**Work order:** The lines to copy are those in the listing below that contain the word "none".

**Information supplied:**
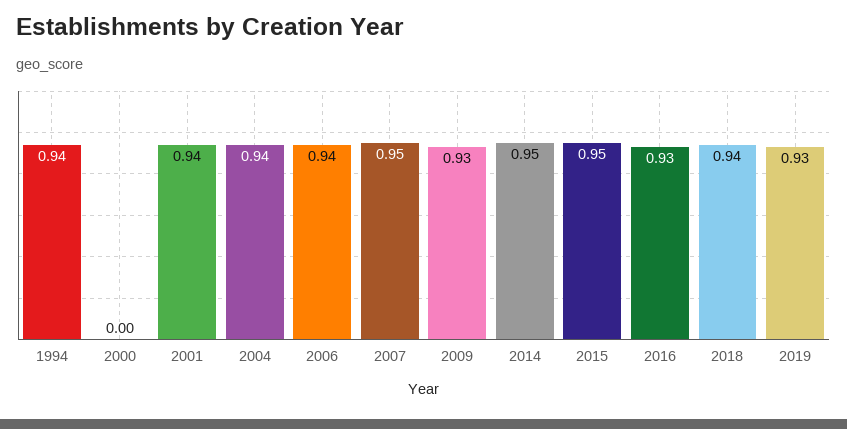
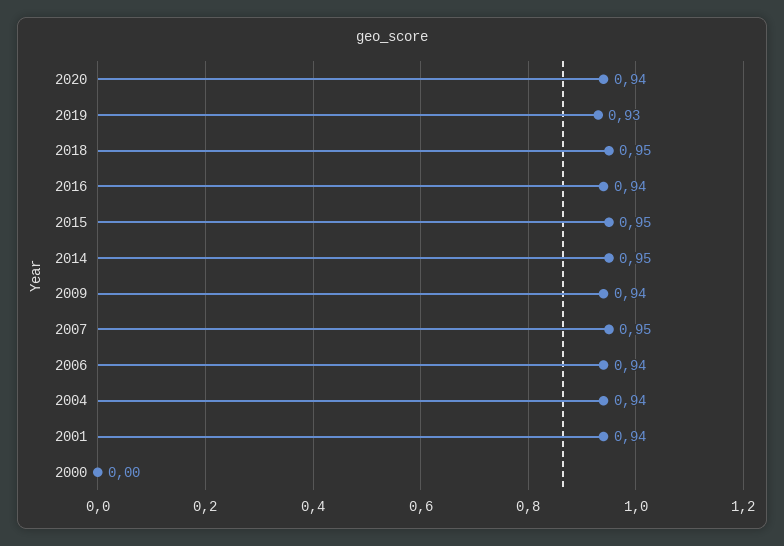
1994: 0.94 -> none
2009: 0.93 -> 0.94
2016: 0.93 -> 0.94
2018: 0.94 -> 0.95
2020: none -> 0.94

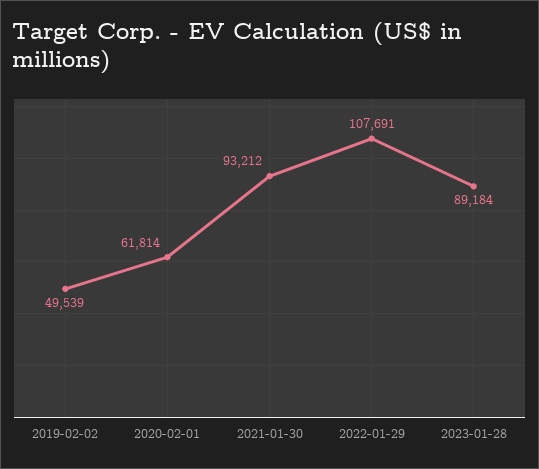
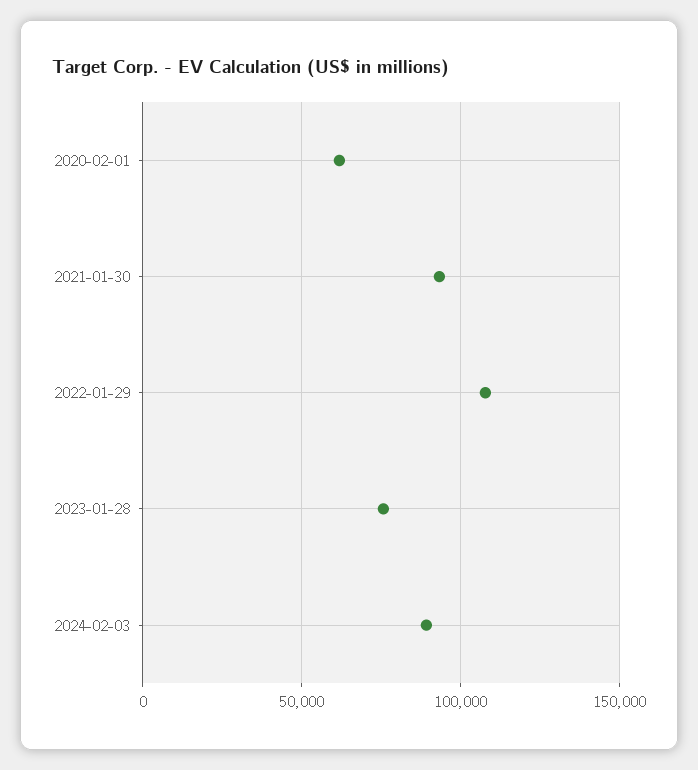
2019-02-02: 49539 -> none
2023-01-28: 89184 -> 75000
2024-02-03: none -> 90000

**Task solution:**
1994: 0.94 -> none
2020: none -> 0.94
2019-02-02: 49539 -> none
2024-02-03: none -> 90000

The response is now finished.